Ce drame pathétique ne nous a pas émus un instant et pas un instant nous n’avons été tentés de prendre en pitié l’infortunée Claude Bersier, non plus que Sorrèze ou Flahaut. Pourquoi ? C’est que nous devinons en eux une mentalité exceptionnelle, anormale, et qui les prémunit contre les souffrances auxquelles est exposé le commun des mortels. Nous tous de qui la littérature n’a pas troublé la cervelle, nous sommes d’abord des êtres de chair et de sang que secouent les passions communes à l’humanité : l’être de métier ne vient qu’ensuite. Chez ces gens, c’est l’inverse. L’âme professionnelle a tué en eux l’âme simplement humaine. Romancier et romancière, ils s’aiment en littérature, et leur grand amour est à la merci d’un article de journal. Claude Bersier se plaint, et bien sûr en toute sincérité, de ne posséder l’affection ni de son mari ni de sa fille.

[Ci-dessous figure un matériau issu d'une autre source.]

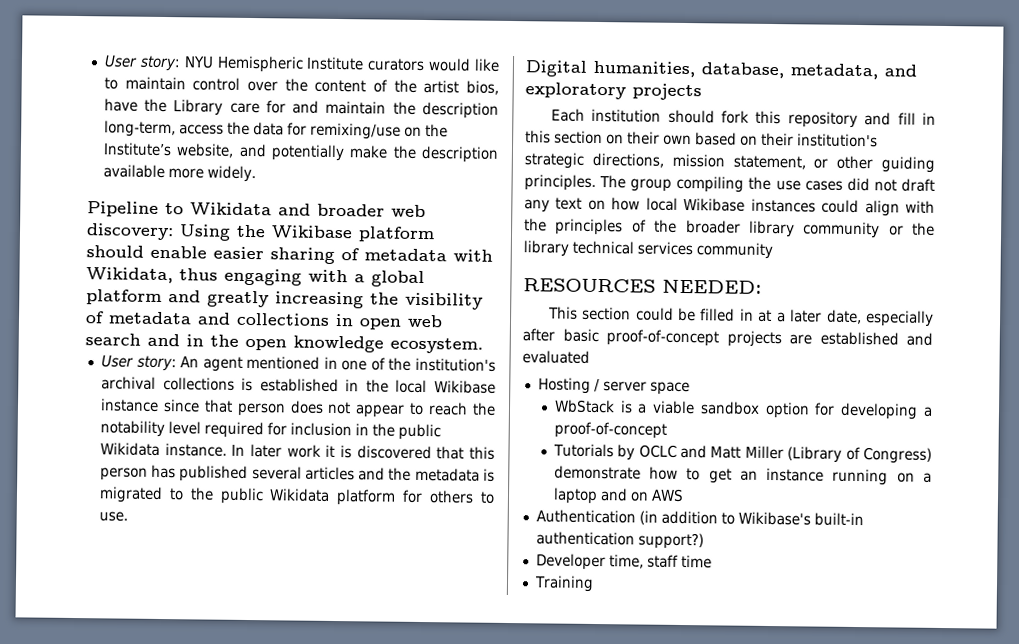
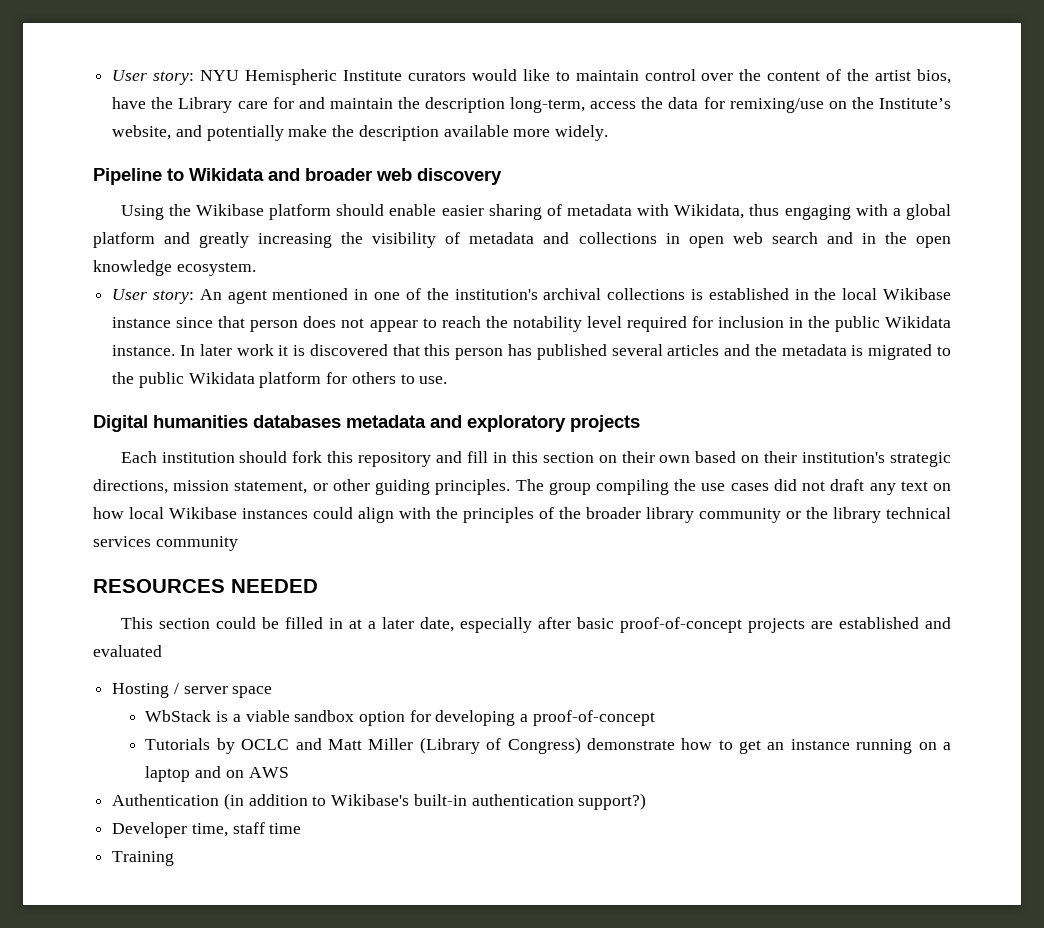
[86,223,174,241] discovery: -> [417,168,502,185] discovery //
[593,60,878,80] humanities, database, metadata, -> [153,415,426,428] humanities databases metadata
[662,279,762,294] NEEDED: -> [231,579,318,593] NEEDED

Mais obscurément cette conviction est en elle qu’il faut choisir entre la félicité bourgeoise et d’illustres malheurs. Et elle a choisi. Elle s’en défend, cela va sans dire, et ce sont de ces choses qu’on ne s’avoue pas à soi-même. Mais nous lisons en elle. Et d’ailleurs ils en sont tous là dans ce monde extravagant : ils n’ont pas une goutte de sang dans les veines, ils n’y ont que des flots d’encre.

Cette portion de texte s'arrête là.